Cybercriminals are using the cover of COVID-19 to fine tune their attacks. Phishing emails entice consumers with information about masks, antibody tests, stimulus checks and more. Thousands of malicious websites have been registered over the past year using terms like COVID-19, coronavirus, Centers for Disease Control and Prevention (CDC), vaccine and more. These tactics encourage individuals to click cyber-engineered links that can capture private personal data or install malware that disrupts an entire system.
“The change in working, schooling and shopping environments brings the risk of cybersecurity threats directly into our homes,” says Dr. Duhainy. “Many employees and students working from home lack the cybersecurity knowledge and training needed to keep valuable data private and organizational infrastructure assets safe from cybercriminals. Some might not have the technical hardware and software that their employers use to defend their networks from attacks.”
The FBI’s Internet Crime Complaint Center last year reported between 3,000 and 4,000 cybersecurity complaints per day, up from about 1,000 daily complaints before the COVID-19 pandemic.
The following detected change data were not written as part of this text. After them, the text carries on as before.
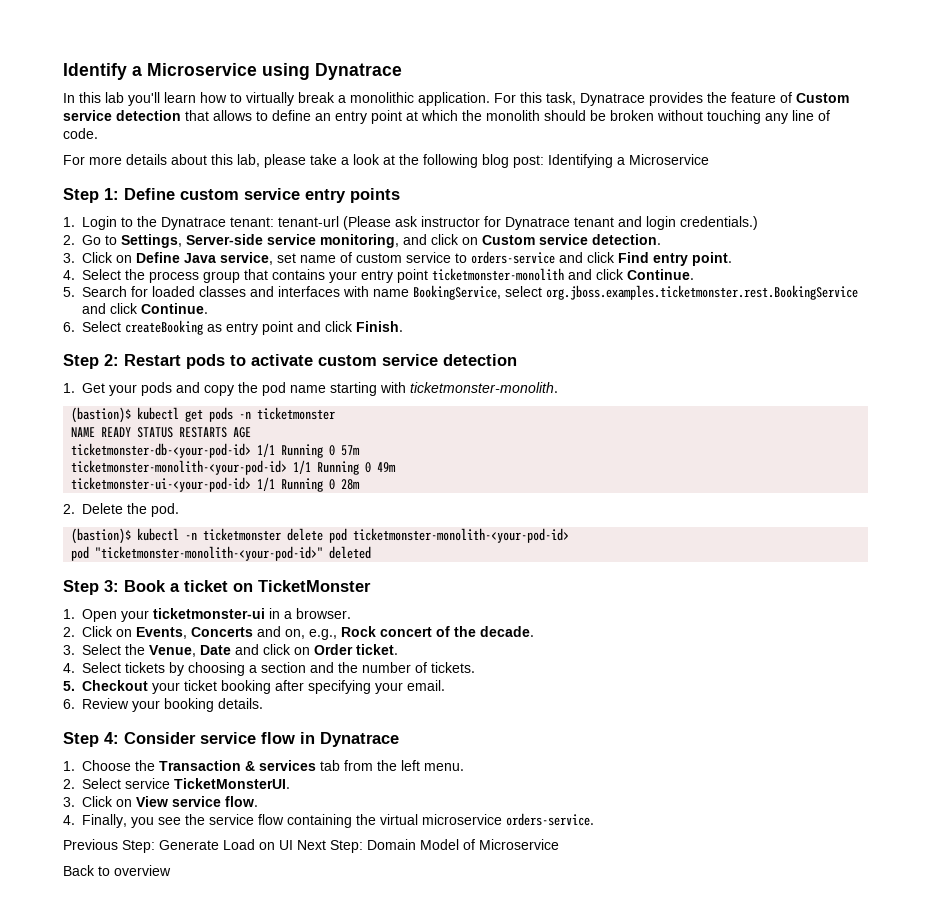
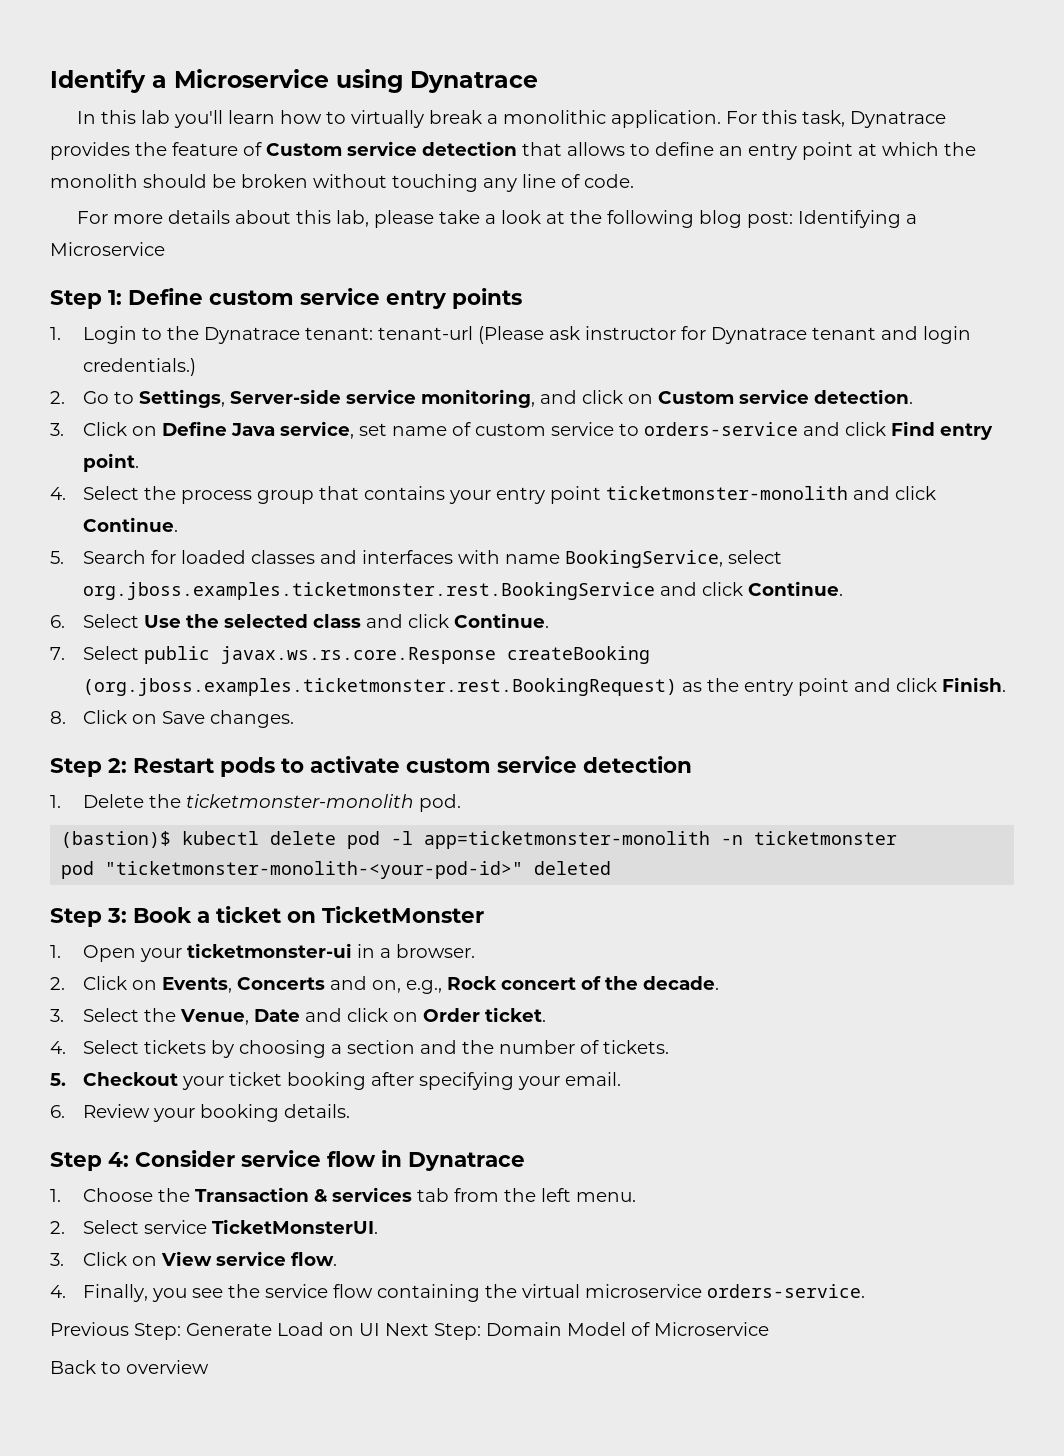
- 6. Select createBooking as entry point and click Finish.
+ 6. Select Use the selected class and click Continue.
+ 7. Select public javax.ws.rs.core.Response createBooking (org.jboss.examples.ticketmonster.rest.BookingRequest) as the entry point and click Finish.
+ 8. Click on Save changes.
- 1. Get your pods and copy the pod name starting with ticketmonster-monolith.
- (bastion)$ kubectl get pods -n ticketmonster
- NAME READY STATUS RESTARTS AGE
- ticketmonster-db-<your-pod-id> 1/1 Running 0 57m
- ticketmonster-monolith-<your-pod-id> 1/1 Running 0 49m
- ticketmonster-ui-<your-pod-id> 1/1 Running 0 28m
- 2. Delete the pod.
+ 1. Delete the ticketmonster-monolith pod.
- (bastion)$ kubectl -n ticketmonster delete pod ticketmonster-monolith-<your-pod-id>
+ (bastion)$ kubectl delete pod -l app=ticketmonster-monolith -n ticketmonster

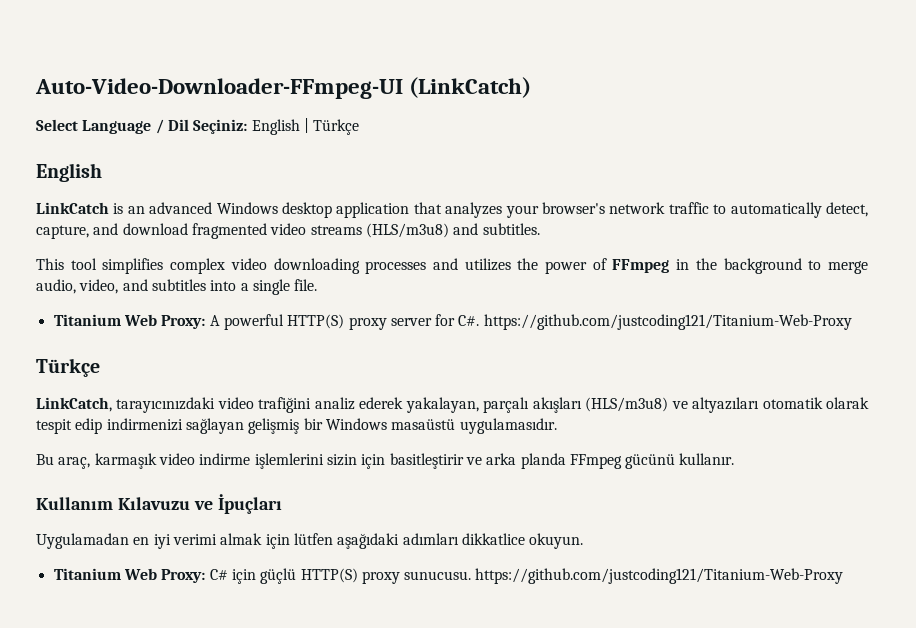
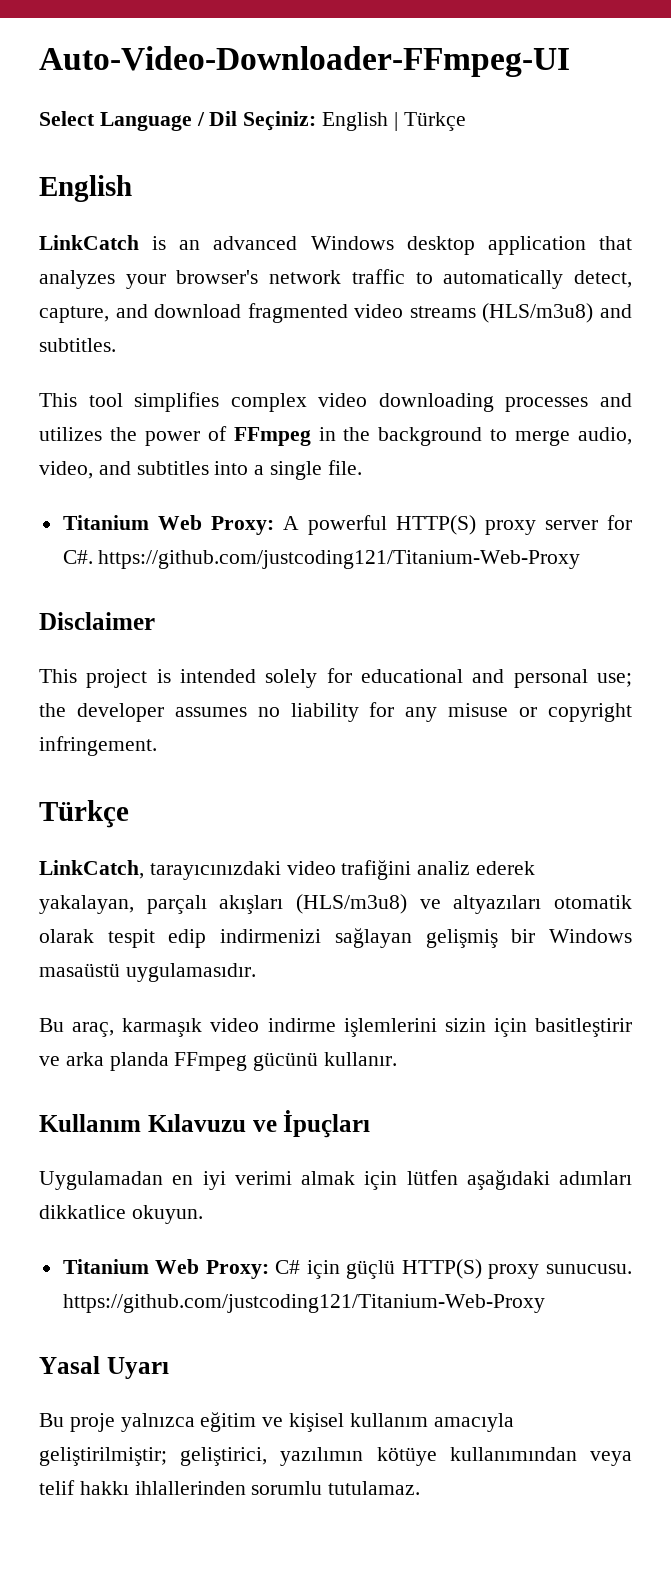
- Auto-Video-Downloader-FFmpeg-UI (LinkCatch)
+ Auto-Video-Downloader-FFmpeg-UI
+ Disclaimer
+ This project is intended solely for educational and personal use; the developer assumes no liability for any misuse or copyright infringement.
+ Yasal Uyarı
+ Bu proje yalnızca eğitim ve kişisel kullanım amacıyla geliştirilmiştir; geliştirici, yazılımın kötüye kullanımından veya telif hakkı ihlallerinden sorumlu tutulamaz.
In addition, the 2020 Identity Fraud Report indicated identity fraud is up 41 percent compared to 2019, with the bulk of attacks increasingly coming from amateurs.
Dr. Duhainy recommends several important tips to help individuals keep their data private during this tumultuous time:
- Update your software. Cybercriminals are aware of the vulnerabilities associated with various apps, especially when they are outdated. Maintain the latest security updates for computers, browsers and mobile devices to safeguard data. Configure automatic updates for antivirus software to help protect technology from the latest threats. Remain consistent with upgrades for employer- and school-provided hardware.
- Log out. Never save private data, including names, passwords, addresses or credit card details, using the “remember me” feature on websites. Try to use one credit card, not a debit card, for all online purchases. Log out of store accounts after each purchase to reduce the chance of compromised information if an online retailer has a data breach. Follow this through in other scenarios – log out of work and school computers at the end of the day, as well as social media and other platforms where important data is housed.
- Stay alert for phony emails, especially with promises of COVID relief. Hackers often use phishing emails to pose as someone else, including friends, retailers and even the government. Verify the sender’s credentials before opening an email attachment or clinking links, especially for unexpected requests, unsolicited offers or unfamiliar domains. To avoid any unforeseen cyberattacks, manually type websites in your internet browser to check their veracity.
- Use private wireless networks. Everyone wants a break from their houses now and then, but be mindful that free, public wireless networks make it easier for cyberhackers to obtain private information. Before entering personal data for any reason, connect to a secure Wi-Fi network.
- Take a second step. One of the best ways to secure web-based accounts is through two-factor authentication or 2FA. This provides email, social media and online financial services with another way to verify users’ identities when logging in. For some platforms this could mean signing in with a traditional password and then entering a numerical code texted to the user’s mobile device. Even if a password is stolen or a phone is lost, the chances of someone else having the second-factor information is highly unlikely.
“Good cyber hygiene, which is the practice of proactive cyber safety habits, is the best way to protect your information from falling in the hands of cybercriminals,” says Dr. Duhainy. “Manage your privacy so you can safeguard your data in 2021.”